Matt Dabrowski
Based in Los Angeles, CA

Release date:
March 10, 2017 (Early Access)

Current: PC, Mac, Linux
Future: Xbox One, PlayStation 4, Switch


Regular Price:



Streets of Rogue is a rogue-lite about player choice, freedom, and anarchic fun. The game takes inspiration from fast-paced top-down rogue-lites like Binding of Isaac and Nuclear Throne, and adds free-form, experimentation-driven, emergent gameplay elements of RPGs like Deus Ex. Rather than taking place in a dungeon, the game is set in a functioning, procedurally generated city, where complex AI informs denizens from all walks of life, who are just trying to get by in their daily activities. In order to progress, the player will need to accomplish specific mission goals in any way they see fit through use of their special character traits, items, and the environment. Will you play as a soldier who shoots first and asks questions later? A stealthy scientist who uses chloroform and tranquilizer darts to silently take down the opposition? A genial bartender who can talk his way past the most intimidating of guards? Or how about a hyper-intelligent gorilla, rescuing other caged gorillas to form a small mobilized gorilla army?

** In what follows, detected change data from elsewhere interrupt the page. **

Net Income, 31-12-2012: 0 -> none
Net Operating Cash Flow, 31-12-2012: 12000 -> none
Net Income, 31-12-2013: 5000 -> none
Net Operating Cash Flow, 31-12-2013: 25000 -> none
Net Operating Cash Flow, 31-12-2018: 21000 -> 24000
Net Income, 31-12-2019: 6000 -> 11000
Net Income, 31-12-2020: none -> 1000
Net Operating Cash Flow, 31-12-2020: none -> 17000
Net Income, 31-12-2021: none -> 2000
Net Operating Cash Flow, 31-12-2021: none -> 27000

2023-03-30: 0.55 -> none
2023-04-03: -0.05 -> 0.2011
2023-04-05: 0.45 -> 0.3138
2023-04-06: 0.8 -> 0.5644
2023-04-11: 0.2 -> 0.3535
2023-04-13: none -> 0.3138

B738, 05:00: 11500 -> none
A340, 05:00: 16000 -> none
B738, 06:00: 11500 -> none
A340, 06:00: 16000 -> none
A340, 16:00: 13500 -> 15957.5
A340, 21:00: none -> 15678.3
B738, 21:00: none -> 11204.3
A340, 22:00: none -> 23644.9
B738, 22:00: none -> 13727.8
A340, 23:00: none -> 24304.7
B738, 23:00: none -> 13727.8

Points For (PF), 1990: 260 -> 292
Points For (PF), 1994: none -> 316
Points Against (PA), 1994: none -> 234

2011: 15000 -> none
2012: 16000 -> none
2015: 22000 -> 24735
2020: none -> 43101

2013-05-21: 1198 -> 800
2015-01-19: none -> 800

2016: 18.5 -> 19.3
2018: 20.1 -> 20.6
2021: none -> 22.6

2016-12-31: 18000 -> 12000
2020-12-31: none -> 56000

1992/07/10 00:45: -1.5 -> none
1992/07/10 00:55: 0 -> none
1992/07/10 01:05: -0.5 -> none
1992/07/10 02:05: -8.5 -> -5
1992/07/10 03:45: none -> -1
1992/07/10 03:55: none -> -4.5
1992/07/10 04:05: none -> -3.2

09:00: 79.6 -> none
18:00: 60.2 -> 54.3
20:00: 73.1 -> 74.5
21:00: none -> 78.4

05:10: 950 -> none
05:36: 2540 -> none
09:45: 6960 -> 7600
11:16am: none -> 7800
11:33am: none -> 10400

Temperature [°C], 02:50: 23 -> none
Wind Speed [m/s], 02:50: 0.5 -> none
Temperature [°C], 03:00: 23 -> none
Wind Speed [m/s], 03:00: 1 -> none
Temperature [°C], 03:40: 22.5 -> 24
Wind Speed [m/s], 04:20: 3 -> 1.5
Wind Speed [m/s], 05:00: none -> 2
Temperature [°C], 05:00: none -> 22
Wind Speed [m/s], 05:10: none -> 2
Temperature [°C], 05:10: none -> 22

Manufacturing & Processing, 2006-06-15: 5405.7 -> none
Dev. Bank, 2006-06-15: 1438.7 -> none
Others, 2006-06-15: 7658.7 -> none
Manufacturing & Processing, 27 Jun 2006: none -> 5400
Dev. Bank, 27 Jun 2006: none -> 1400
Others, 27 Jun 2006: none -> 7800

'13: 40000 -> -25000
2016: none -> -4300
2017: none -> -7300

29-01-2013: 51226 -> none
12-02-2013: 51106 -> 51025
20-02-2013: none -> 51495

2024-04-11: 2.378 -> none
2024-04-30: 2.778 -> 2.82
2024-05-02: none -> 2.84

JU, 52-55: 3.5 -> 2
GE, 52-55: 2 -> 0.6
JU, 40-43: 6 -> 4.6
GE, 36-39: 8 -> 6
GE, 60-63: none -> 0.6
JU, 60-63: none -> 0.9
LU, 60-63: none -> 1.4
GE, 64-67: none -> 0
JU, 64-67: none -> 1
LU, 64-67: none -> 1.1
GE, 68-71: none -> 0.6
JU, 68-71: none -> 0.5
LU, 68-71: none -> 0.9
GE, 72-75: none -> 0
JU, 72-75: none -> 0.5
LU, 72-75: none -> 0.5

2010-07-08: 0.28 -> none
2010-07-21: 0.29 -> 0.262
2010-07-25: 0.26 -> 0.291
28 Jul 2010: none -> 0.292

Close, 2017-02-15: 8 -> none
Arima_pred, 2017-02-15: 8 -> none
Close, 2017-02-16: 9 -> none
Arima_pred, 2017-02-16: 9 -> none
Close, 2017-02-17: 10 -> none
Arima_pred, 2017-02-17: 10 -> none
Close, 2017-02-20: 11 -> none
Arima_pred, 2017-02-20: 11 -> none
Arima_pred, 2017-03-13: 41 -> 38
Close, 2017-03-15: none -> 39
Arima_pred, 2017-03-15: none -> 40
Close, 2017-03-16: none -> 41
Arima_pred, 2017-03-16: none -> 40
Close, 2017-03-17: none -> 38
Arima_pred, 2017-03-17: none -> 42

I've been a fan of roguelikes and rogue-lites for ages, and I think there's a vast amount of room for growth within the "procedural generation + permadeath" confines of the genre. When I had the idea for the game in late 2013, I absolutely couldn't NOT make it, for a couple of different reasons. First of all, couldn't think of any other rogue-lites that had tried to accomplish the same sort of free-form, player agency-heavy gameplay Streets of Rogue is doing. Years into development, I still haven't seen anyone attempt it. This is unexplored territory for the genre. Secondly, the open-ended nature of the game allowed me to adopt a "kitchen sink" mentality, and throw in whatever crazy, funny things I could dream up. As a teenager developing games in the late '90s and early '00s, I feel like myself and a a lot of my contemporaries took this approach to our work. This often resulted in some truly memorable, idiosyncratic experiences where the creators' personalities were on full display. Streets of Rogue allows me the opportunity to share something unique with the world. I didn't want to play it safe in my design. This is my experimental "go nuts" game, and I've always wanted it to challenge the norm. This has also made the game particularly challenging to develop, as I have no direct template to follow, beyond the loose tropes of the roguelike genre. Placing complicated AI characters into a world of emergent game mechanics in which the player has tons of options beyond "kill", is a complicated task. Add in random world generation, and it becomes a staggering one! But with great risks come great rewards. I think players will find a multitude of ways to engage with my systems that I never could have anticipated, allowing for tons of unique stories to emerge!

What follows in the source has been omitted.